Perhaps as enthusiasts we should try our hardest to develop a more wide-ranging mind-set – not everything has a neat box to be put into – there’s not always an obvious structure to how a whisky’s profile and proposition fits in to the marketplace. Sometimes it doesn’t need over thinking. Sometimes it just isn't that neat.
Which brings us onto today’s Advent review – A Boutique-y whisky bottling of Santis Malt – and a very hard whisky to categorise aroma and flavour wise…..
Santis Malt is produced by the Locher distillery located in Appenzel (north of Liechtenstein) Switzerland. The distillery was founded in 1999 by Karl Locher who’s family had over 100 years of brewing experience. 1999 is an important date for the emergent Swiss spirits scene as it was when government ended an national ban on the distillation of grains and potatoes. Santis immediately got to work and released their first expressions in 2002 – using locally sourced beer casks – and drawing water from the nearby spring of Alpstein (which would go on to become the namesake of their main line of finished whiskies.

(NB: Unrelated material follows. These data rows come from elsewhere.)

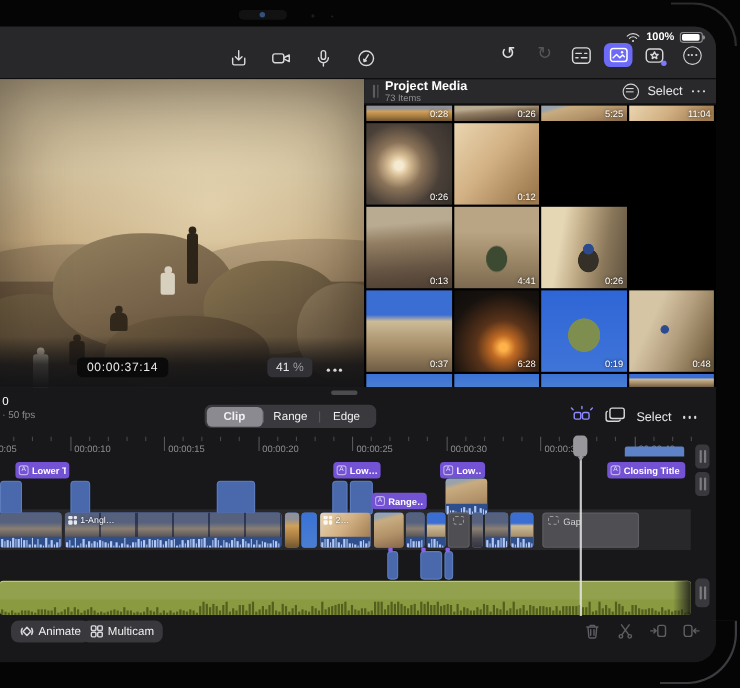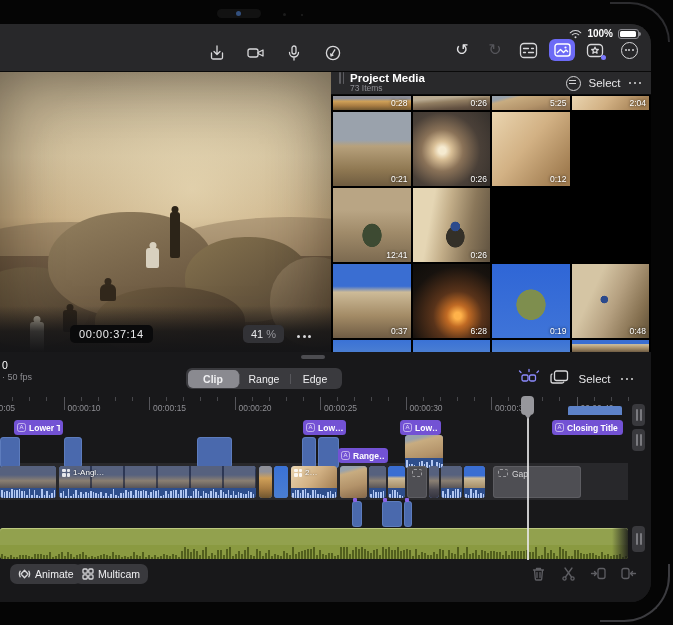--- a/index.html
+++ b/index.html
@@ -66,21 +66,21 @@
      background:linear-gradient(180deg,rgba(20,20,22,0),rgba(20,20,22,.82) 55%,#151517);}
   .tc-pill{position:absolute;left:70px;bottom:9px;background:#0a0a0b;border-radius:5px;padding:3px 9px;
      font-size:11px;letter-spacing:.6px;color:#ececee;}
   .zoom-pill{position:absolute;left:243px;bottom:9px;background:#323236;border-radius:5px;padding:3px 8px;font-size:11px;}
   .zoom-pill .pct{color:#98989d;margin-left:3px;}
   .vmore{position:absolute;left:297px;bottom:14px;display:flex;gap:2.5px;}
   .vmore i{width:3px;height:3px;border-radius:50%;background:#d8d8da;}
   
   .media-panel{position:relative;width:320px;height:280px;background:#000;}
   .mp-header{position:absolute;left:0;top:0;width:100%;height:23px;background:#29292b;
-     display:flex;padding:0 10px 0 8px;border-bottom:1px solid #0a0a0a;}
+     display:flex;align-items:center;padding:0 10px 0 8px;border-bottom:1px solid #0a0a0a;}
   .grip{display:flex;gap:2px;margin-right:6px;}
   .grip i{width:1.5px;height:12px;background:#5c5c60;border-radius:1px;}
   .mp-titles{display:flex;flex-direction:column;line-height:1.05;}
   .mp-title{font-size:11.5px;font-weight:bold;color:#fff;}
   .mp-count{font-size:8.5px;color:#8e8e93;}
   .mp-right{margin-left:auto;display:flex;align-items:center;gap:8px;}
   .filter-ic{width:15px;height:15px;border:1.2px solid #d2d2d4;border-radius:50%;position:relative;}
   .filter-ic::before{content:"";position:absolute;left:2.5px;top:3.5px;width:7px;height:1.2px;background:#d2d2d4;
      box-shadow:0 3px 0 #d2d2d4, 2px 6px 0 -1px #d2d2d4;}
   .mp-select{font-size:11.5px;color:#e6e6e8;}
@@ -319,37 +319,37 @@
               <div class="thumb part-top lk-golden">
                 <span class="dur">0:28</span>
               </div>
               <div class="thumb part-top lk-boulder-shade">
                 <span class="dur">0:26</span>
               </div>
               <div class="thumb part-top lk-canyon">
                 <span class="dur">5:25</span>
               </div>
               <div class="thumb part-top lk-rock">
-                <span class="dur">2:04</span>
+                <span class="dur">11:04</span>
               </div>
             </div>
             <div class="mrow">
-              <div class="thumb full lk-fisheye">
-                <span class="dur">0:21</span>
-              </div>
               <div class="thumb full lk-sunset">
                 <span class="dur">0:26</span>
               </div>
               <div class="thumb full lk-rock">
                 <span class="dur">0:12</span>
               </div>
             </div>
             <div class="mrow">
+              <div class="thumb full lk-boulder-shade">
+                <span class="dur">0:13</span>
+              </div>
               <div class="thumb full lk-presenter">
-                <span class="dur">12:41</span>
+                <span class="dur">4:41</span>
               </div>
               <div class="thumb full lk-hiker">
                 <span class="dur">0:26</span>
               </div>
             </div>
             <div class="mrow">
               <div class="thumb full lk-boulders-sky">
                 <span class="dur">0:37</span>
               </div>
               <div class="thumb full lk-campfire">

Boutique-y’s Santis is one of only a few current independent bottlings of the Swiss whisky. It’s also right up there with the oldest expressions produced to date by the distillery. Whilst the cask composition is not stated (it never is with Boutique-y sadly), it’s a fair guess that this whisky has seen some sherry influence similarly to the distillery’s proprietary Alpstein Editions. Batch 1 is delivered at 51.4% ABV with 916 bottles available. The price was £117.95 from Master of Malt for a 50cl bottle. It's out of stock there - though still availble from other less price-competitive retailers at £150+. Ouch.
Both Sorren at OCD Whisky and Brian at Brian's Malt Musings and undertaking the 24 days of Boutique-y this year – so after you’re done here, go check them out for some alternative views.
Nose: Brown sugar sweetness is enriched with burnt toffee maple and golden syrups. Cooking apples and orange segments are joined by macerated cherries whilst the cask delivers vanilla and cereals alongside wood lacquer and bung cloth. Sweet spices run throughout – sprightly cinnamon and pepper. Reduction adds short-crust pastry and chopped almonds whilst transposing the wood quite aromatically towards cedar and juniper oils.
Taste: The arrival is unctuous and full – sugars lead off once again – demerara and dark chocolate with a vein of nougat. Spicing is more prominent now –– cinnamon, clove and something akin to angostura bitters – all wrapped up in dusty sun-dried earth. Orange liqueurs are joined by dried apple and peach slices whilst brown and rye breads sit with popped corn and freshly sawn wood. Dilution softens the arrival and development, adding a touch of creaminess in the form of crème brulee and caramel panna cotta. It also expresses gingerbread, rosewater and charred oak.
Finish: Medium to long in length with leather rags, sticky burnt toffee and drying wood tannins.
This Boutique-y Santis 10 year old is quite the chameleon. It noses rather like a bourbon (sweet and cereal like) and tastes rather like a rye (prickly spices and earthiness). And yet it’s neither of those things. The cask influence has added layers of complexity and sweetness and resulted in something rather unique and hard to categorise in isolation. Nevertheless – and this is the important part – it’s all rather tasty. If only that price was more accessible…
This review has been reposted following a very light edit.